David Wootton, "No words for world: common misunderstandings in the use of maps," Times literary supplement no. 5715 (October 12, 2012): 9 (8-9), reviewing Jerry Brotton's A history of the world in twelve maps (London: Allen Lane, 2012).
Alfred Hiatt, of the Department of English, Queen Mary, University of London, objects in no. 5716 (October 19, 2012): "not only was this Aristotelian theory [of "the 'Christian medieval two-sphere system'"] in vogue only from the thirteenth century, it was more flexible than Wootton allows, and coexisted with Neoplatonic theories that did not posit separate spheres for earth and water.
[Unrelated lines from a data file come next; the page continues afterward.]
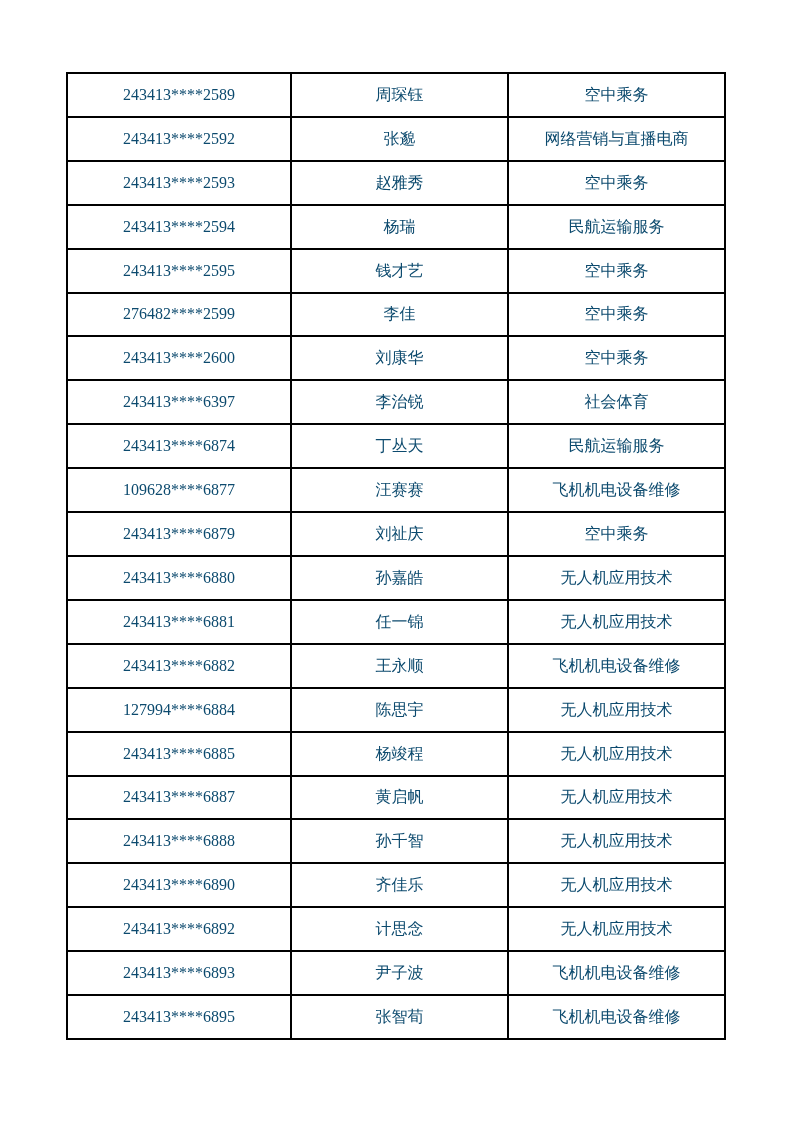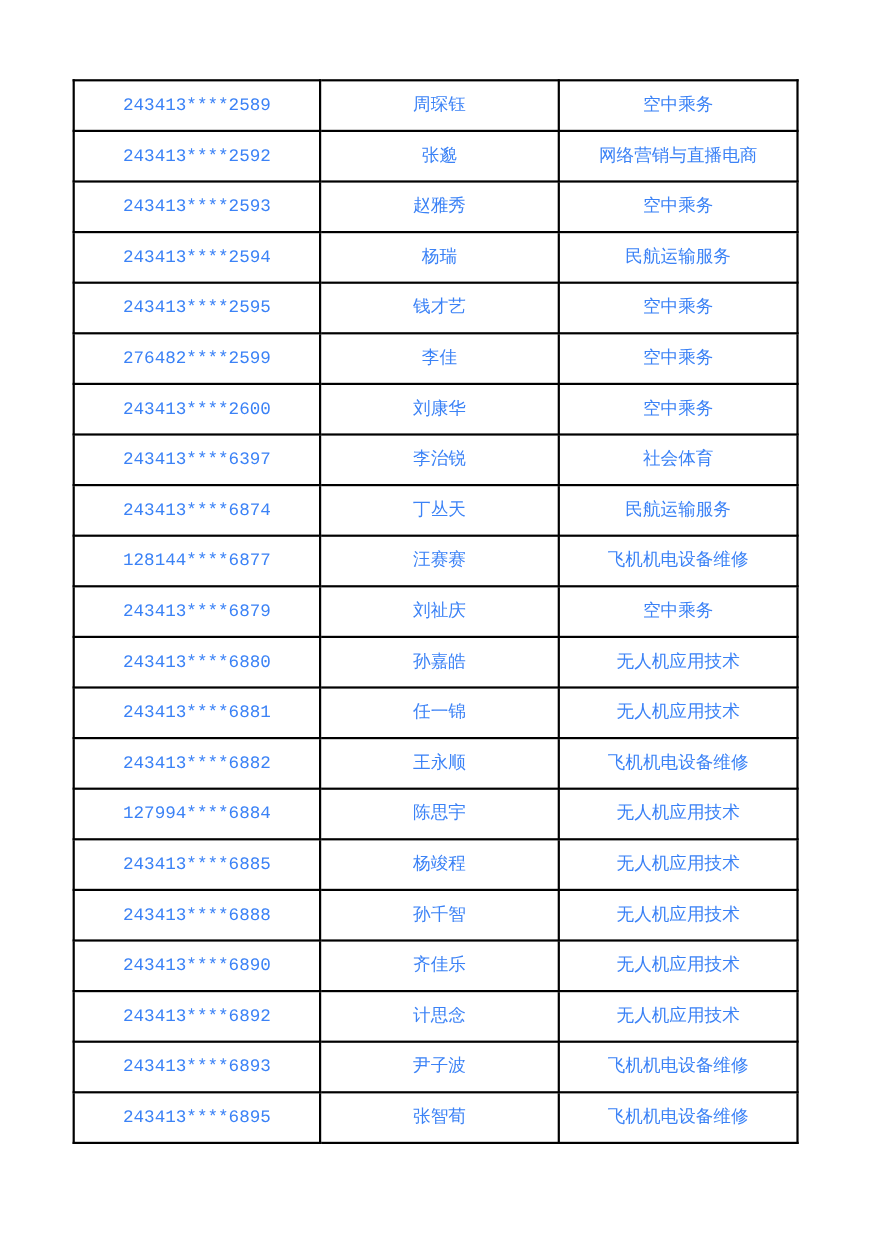"243413****2589" .page { color: #3b82f6 -> #0c4a6e; font-family: Liberation Mono, monospace -> Liberation Serif, serif }
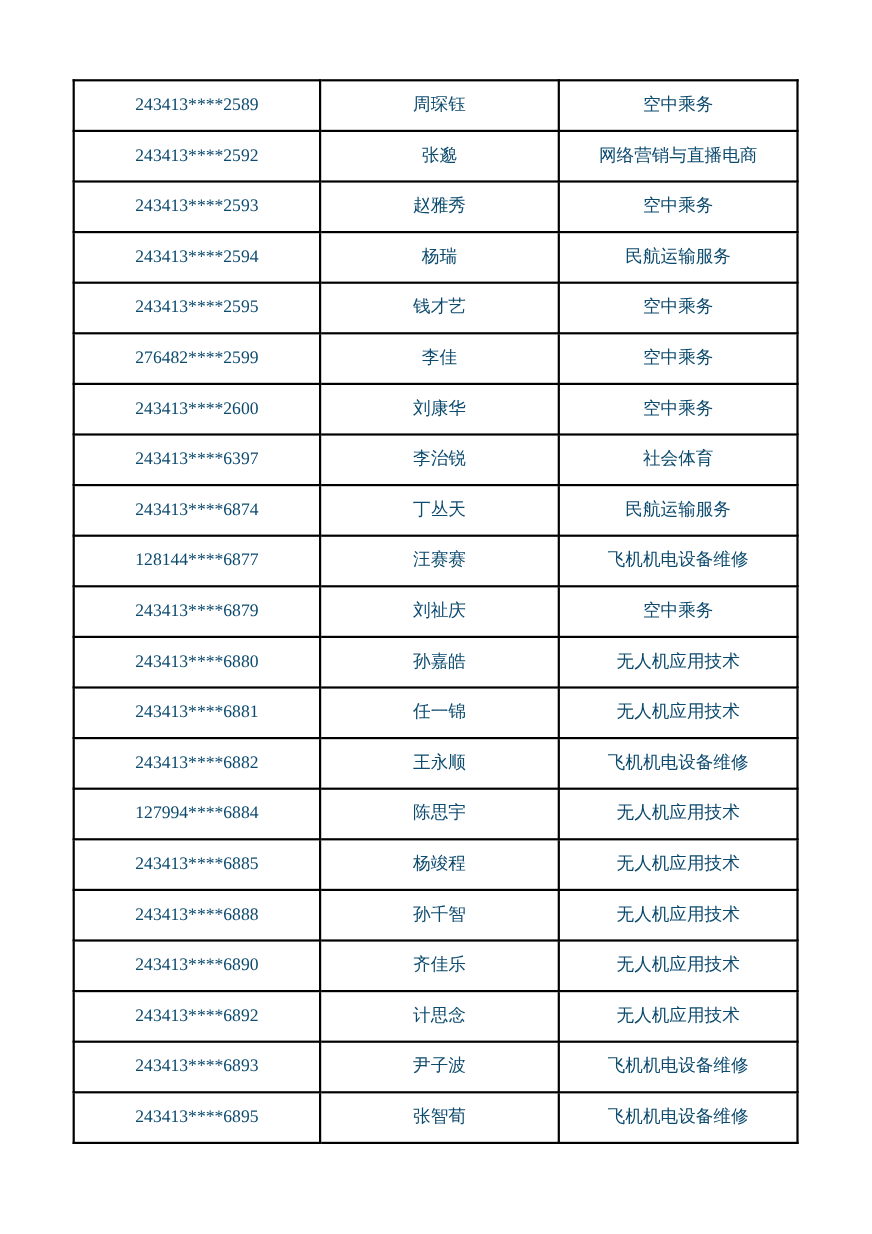"128144****6877" td { text: 128144 -> 109628 }
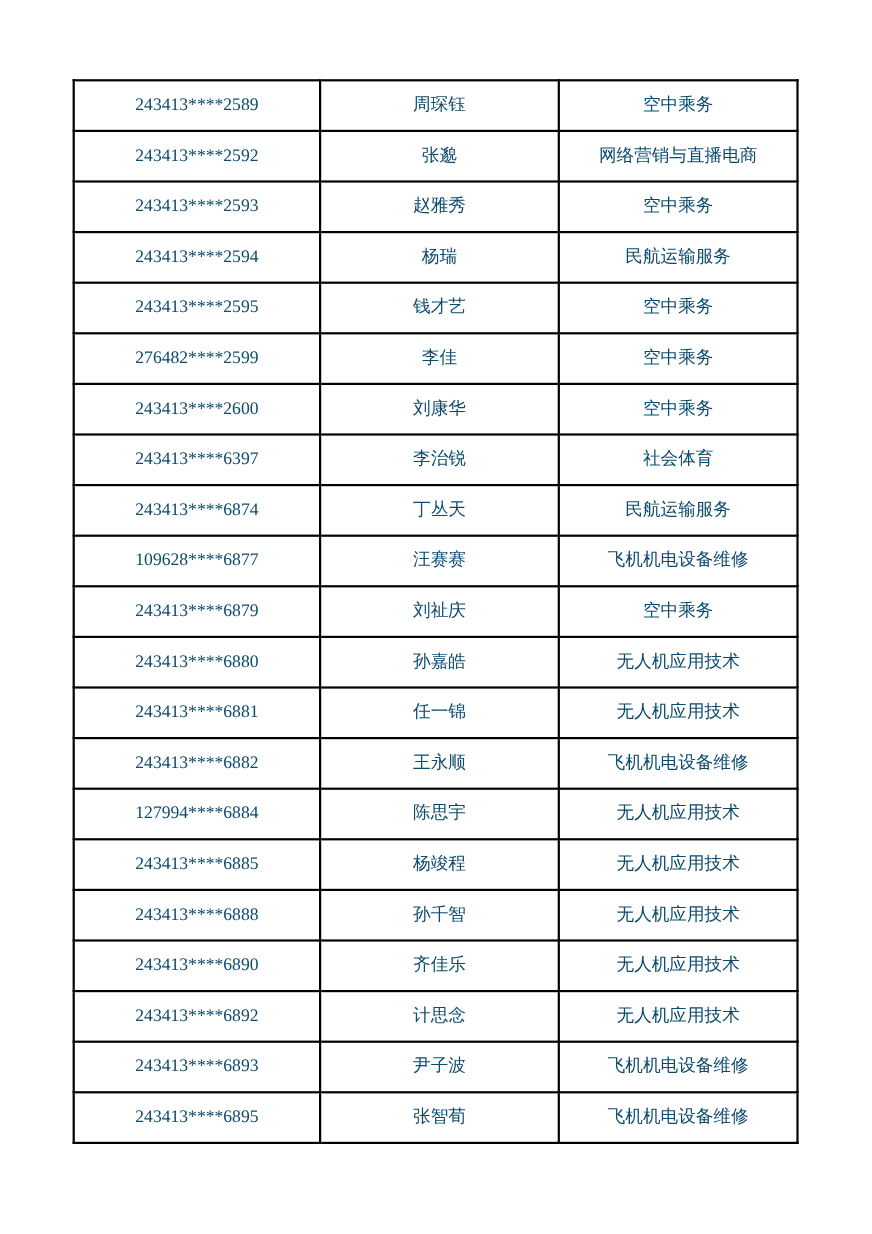"243413****6887" tr { html: none -> <tr> <td>243413****6887</td> <td>黄启帆</td> <td>无人机应用技术</td> </tr> }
Nor did Christian philosophers simply 'reject' the idea of antipodal places and peoples. They variously doubted, debated and continued to transmit classical theories of the Antipodes throughout the course of the Middle Ages. Scholars such as Albertus Magnus and Roger Bacon (both well versed in Aristotle) affirmed the existence of land beyond the known world, and even argued that it could be reached by Europeans. Such land was represented from the eighth to the fifteenth centuries on zonal maps of the world. Those images, which depict southern and northern hemispheres, alone show the falsity of Wootton's assertion that 'in medieval Europe there was no object corresponding to the terms "Earth" or "world" as we use them'. In short, medieval European understanding of the world and its image was far more subtle and various than Wootton thinks. That does not in itself lessen the significance of Copernicus, but it does mean that the familiar chiaroscuro narrative of medieval darkness and Renaissance light that Wootton tries to resurrect is essentially inaccurate" (6). Wootton had not replied to this criticism by the end of November, though his 2015 The invention of science seems to take it into account (and includes Hiatt's 2008 Terra incognita: mapping the Antipodes before 1600 in its bibliography).